How MemexAI Works
The mental model for memory files, tool calls, prompt injection, and later recall.
MemexAI gives an AI agent a small memory surface it can read and update, plus a prompt block that puts stored memory back into the next model call. The memory is stored as scoped files in Postgres, not as a hidden model state or a vector-only blob.
The loop
conversation happens
-> model calls a memory tool
-> MemexAI validates the request
-> virtual paths are translated to physical paths
-> Postgres stores files, revisions, and access logs
-> the next model call includes the MemexAI prompt block
-> a later response searches or reads memory and changes behaviorThe agent only sees virtual paths like user/profile.md and shared/policy.md. MemexAI translates those paths before touching the database and enforces isolation in code.
What gets stored
MemexAI stores the durable working set an agent should carry forward:
- user preferences
- profile facts
- commitments
- project notes
- corrections
- decisions
- shared guidance and policies
Raw chat transcripts can still live in your app, warehouse, or audit system. MemexAI is for the smaller memory record the agent should actually use later.
Prompt block
Tools alone are not enough. If the model can write memory but never receives memory guidance on the next call, users still experience a forgetful agent. Use memory.getSystemPrompt(basePrompt) or add await memory.getPromptBlock() to your system prompt on every agent call.

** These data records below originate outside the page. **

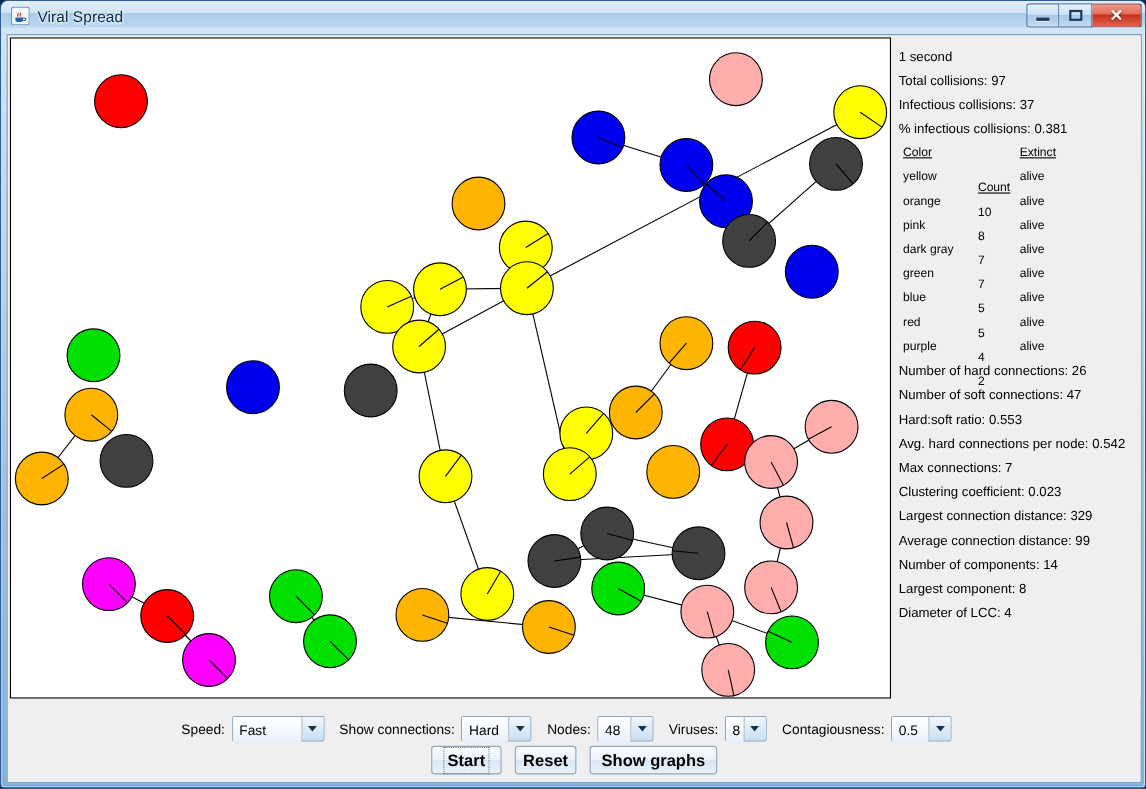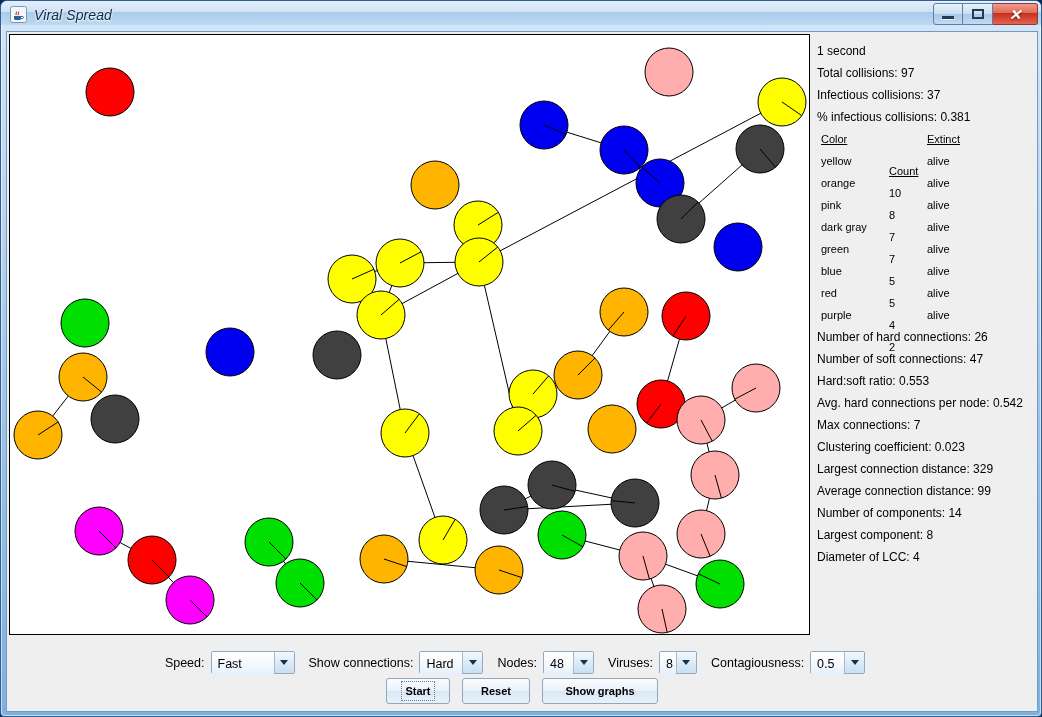--- a/index.html
+++ b/index.html
@@ -29,7 +29,6 @@
     position:absolute;left:0;top:0;width:1042px;height:24px;
     background:linear-gradient(to bottom,#e4eefb 0%,#cfe2f6 45%,#a9cbea 46%,#bcd9f2 100%);
     border-radius:6px 6px 0 0;
-    font-style:italic;
   }
   #title-left{position:absolute;left:9px;top:5px;display:flex;align-items:center;gap:7px;}
   #app-icon{width:17px;height:17px;position:relative;display:block;}

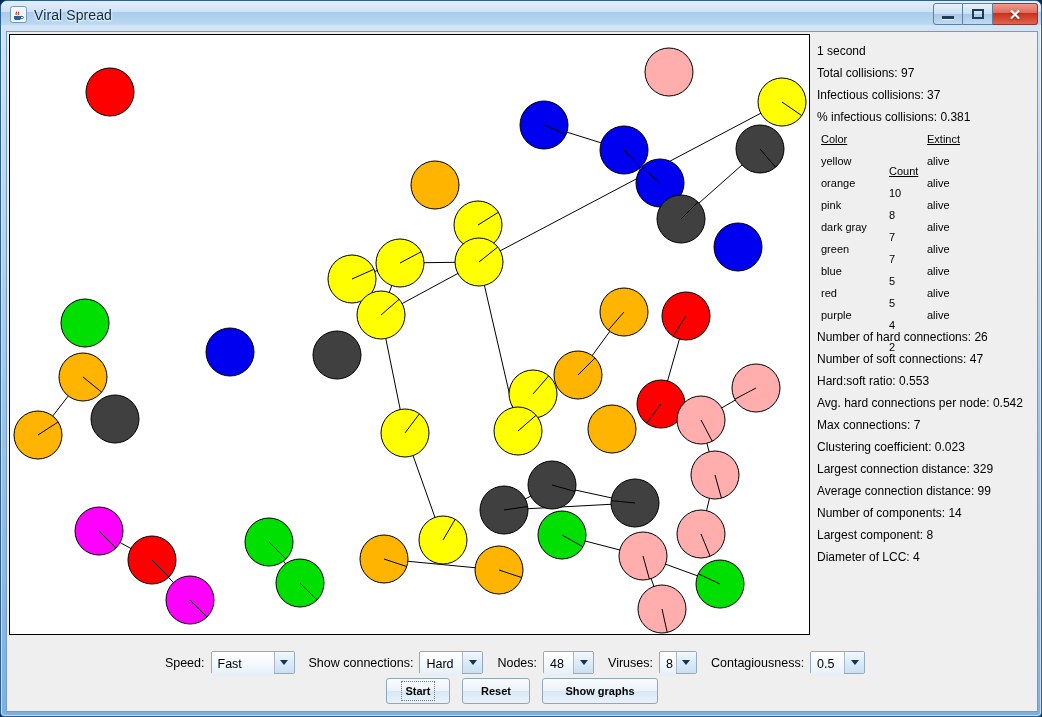--- a/index.html
+++ b/index.html
@@ -129,7 +129,7 @@
     height:26px;box-sizing:border-box;
     border:1px solid #8fa7bd;border-radius:3px;
     background:linear-gradient(to bottom,#fbfdff 0%,#eaf2fa 48%,#d8e7f5 50%,#e9f2fb 100%);
-    font-size:11px;color:#000;
+    font-size:15px;color:#000;
     display:flex;align-items:center;justify-content:center;
     padding:0 16px;font-weight:bold;
   }

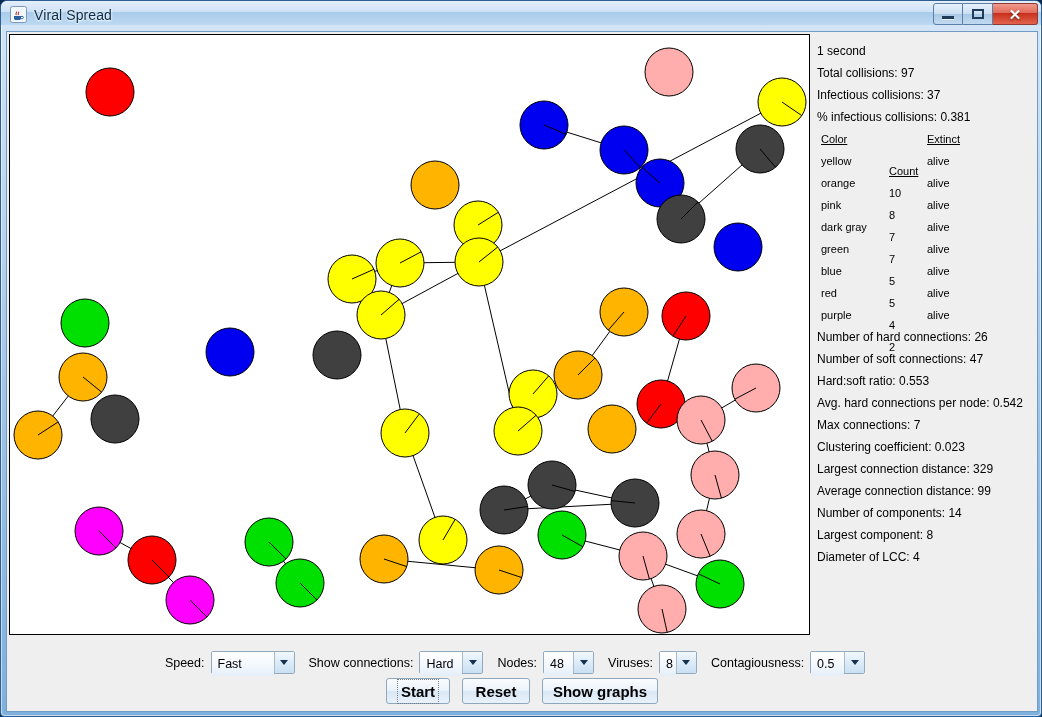--- a/index.html
+++ b/index.html
@@ -136,7 +136,7 @@
   .btn .cap{pointer-events:none;}
   .btn.focus .cap{outline:1px dotted #6f7d8c;outline-offset:3px;}
   .btn.w-start{width:64px;padding:0;}
-  .btn.w-reset{width:68px;padding:0;}
+  .btn.w-reset{width:56px;padding:0;}
   .btn.w-graphs{width:116px;padding:0;}
 </style>
 </head>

The prompt block tells the model how to use MemexAI tools and includes shared memory files plus the user's user/index.md when present. It is the bridge between stored memory and changed behavior.
Runtime paths
Most production apps use the containerized service:
app or framework adapter -> MemexAI service -> PostgresDirect Postgres mode embeds the runtime inside your app:
app -> @memexai/core or memexai Python runtime -> PostgresBoth modes share the same schema, path rules, tools, revisions, and access logs.
What adapters do
Adapters do not change how memory works. They only translate MemexAI tools into the shape a framework expects.
For example:
- Vercel AI SDK expects tool objects for
generateTextorstreamText. - OpenAI and Anthropic expect tool definitions plus a way to execute tool calls.
- LangChain, LlamaIndex, and CrewAI expect framework-native tool wrappers.
After the adapter receives a tool call, MemexAI still runs the same validation, path translation, SQL, revisions, and access logging.